Joan Jonas: After Mirage, installation view, Sant’Andrea de Scaphis, Rome, February 17- March 19, 2016. Joan Jonas/ Artists Rights Society (ARS), New York. Photo: Roberto Apa, Courtesy Gladstone Gallery, New York
Art Science Connect is delighted to host Joan Jonas, a founding figure of video and performance art of the 1960s and 1970s, in conversation with curator and writer Barbara London. Together they will discuss Jonas’s exhibition in the American Pavilion at the 2015 Venice Biennial, “They Come to Us Without a Word,” an homage to the entwinement of nature, art and music; and her solo exhibition currently on view at DIA Beacon, and consider how Jonas’s translation of nonlinear performance and video into performance installations.
The work of Joan Jonas has been collected and exhibited internationally, with recent solo exhibitions at the Tate Modern, London (2018); Isabella Stewart Gardner Museum, Boston (2019); Fundação de Serralves, Porto, Portugal (2019); and Museo Nacional Thyssen-Bornemisza, Madrid (2020). Jonas received a BA from Mount Holyoke College, South Hadley, Massachusetts, in 1958, and an MFA in sculpture from Columbia University, New York, in 1965. She received the Kyoto Prize in 2018. Jonas is Professor Emerita at Massachusetts Institute of Technology, Cambridge. She lives in Manhattan.

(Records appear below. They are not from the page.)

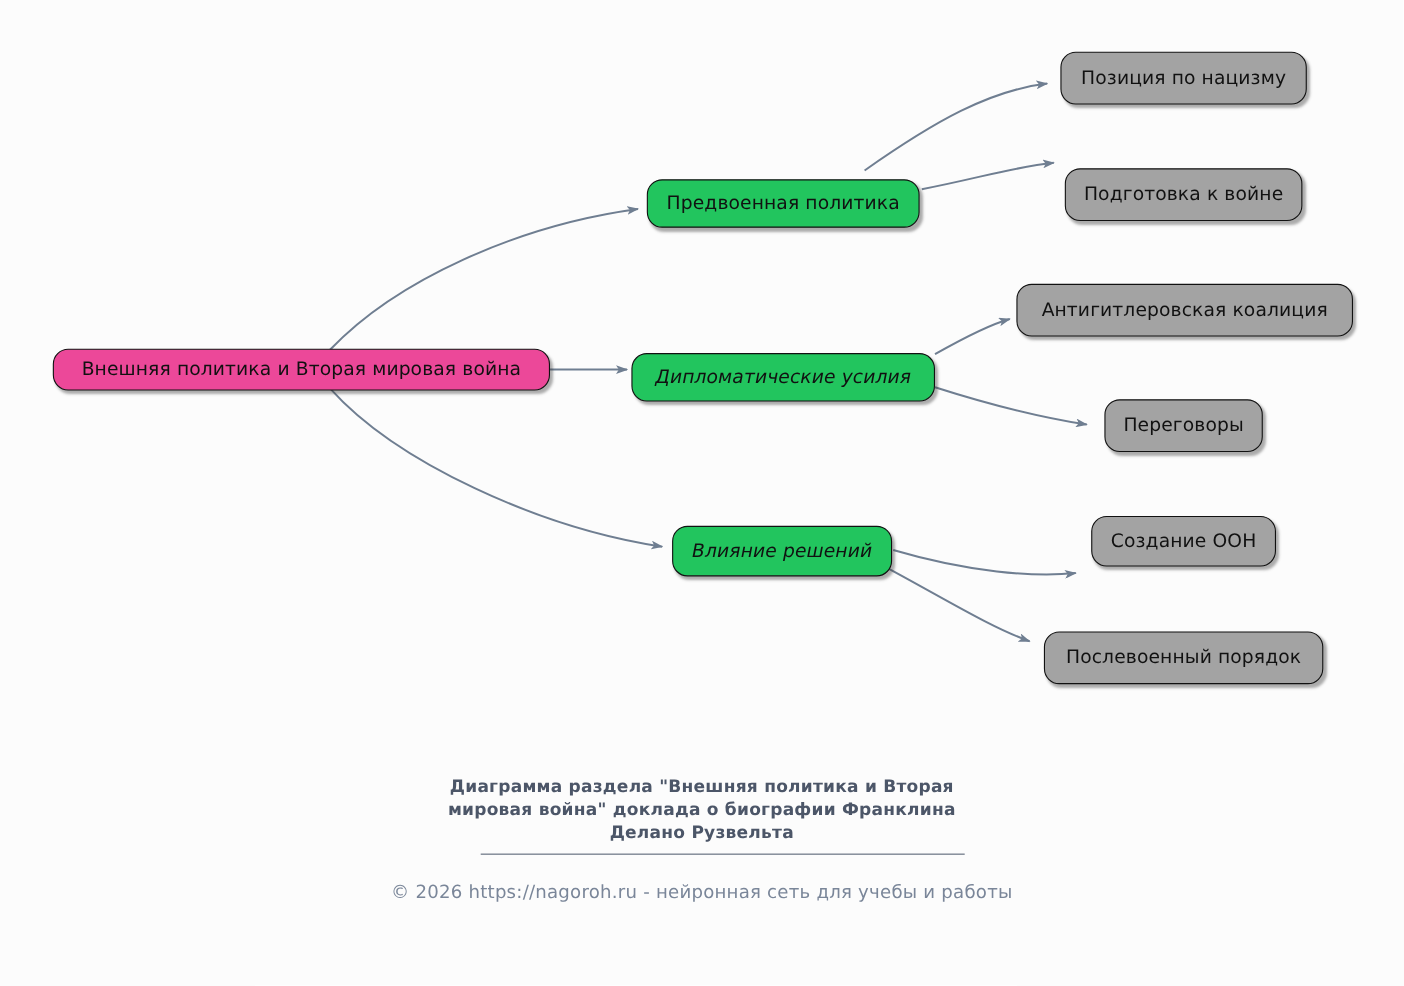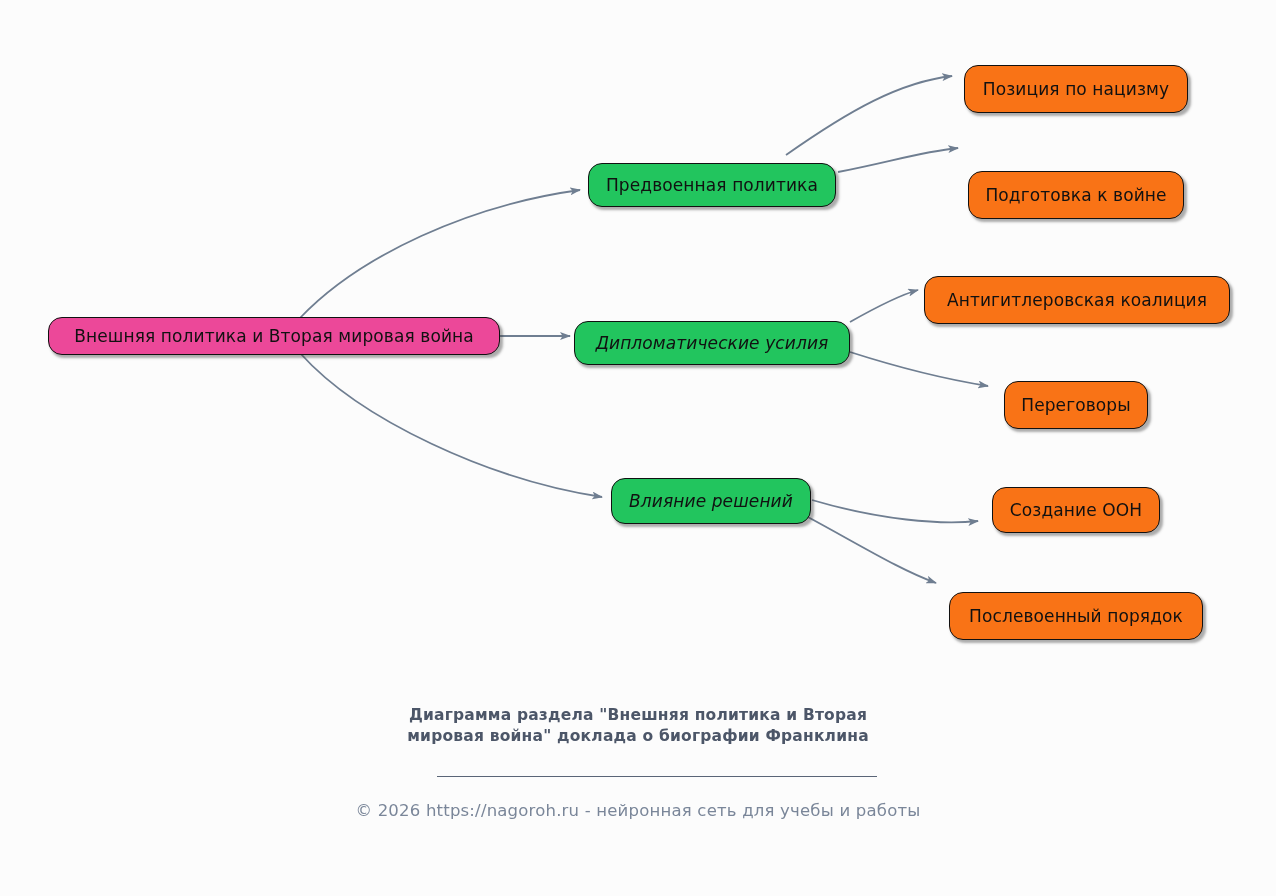--- a/index.html
+++ b/index.html
@@ -51,8 +51,7 @@
     margin-top: 8px;
   }
   .node-leaf {
-    background: #f97316;
-    margin-top: 18px;
+    background: #a3a3a3;
   }
   .node-label {
     display: block;

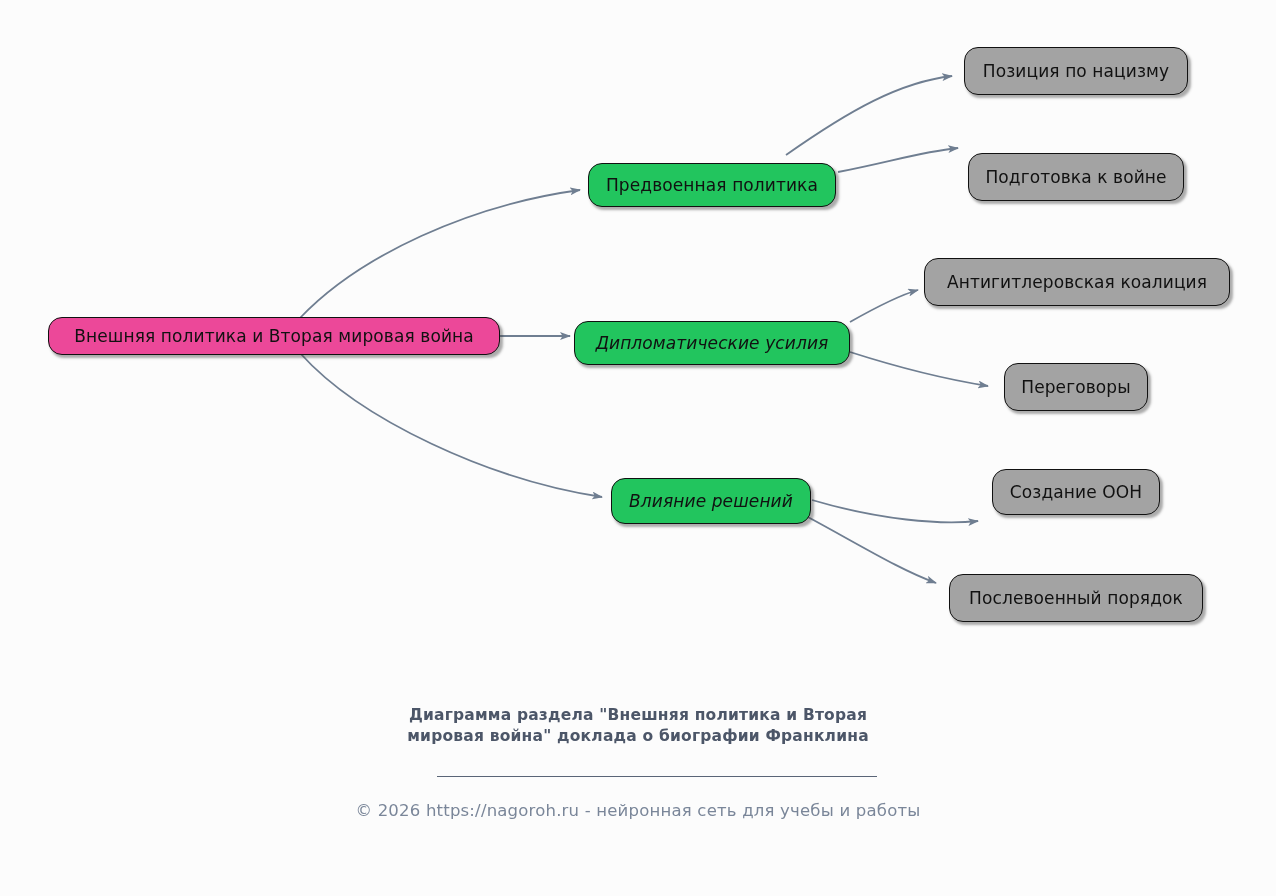--- a/index.html
+++ b/index.html
@@ -165,6 +165,7 @@
   <div id="caption">
     <span class="cap-line">Диаграмма раздела "Внешняя политика и Вторая</span>
     <span class="cap-line">мировая война" доклада о биографии Франклина</span>
+    <span class="cap-line">Делано Рузвельта</span>
   </div>
 
   <div id="divider"></div>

Barbara London is a curator and writer who founded the video and media exhibition and collection programs at The Museum of Modern Art, where she worked between 1973 and 2013. She organized one-person shows with such media mavericks as Laurie Anderson, Peter Campus, Teiji Furuhashi, Gary Hill, Joan Jonas, Shigeko Kubota, Nam June Paik, Song Dong, Steina Vasulka, Bill Viola, and Zhang Peili. Currently she is producing Season 2 of her podcast series, Barbara London Calling https://www.barbaralondon.net/. Her book, Video/Art, the First Fifty Years, was published by Phaidon in January 2020. She curated the exhibition “Seeing Sound” (Independent Curators International), 2021-2026. She lives in Manhattan.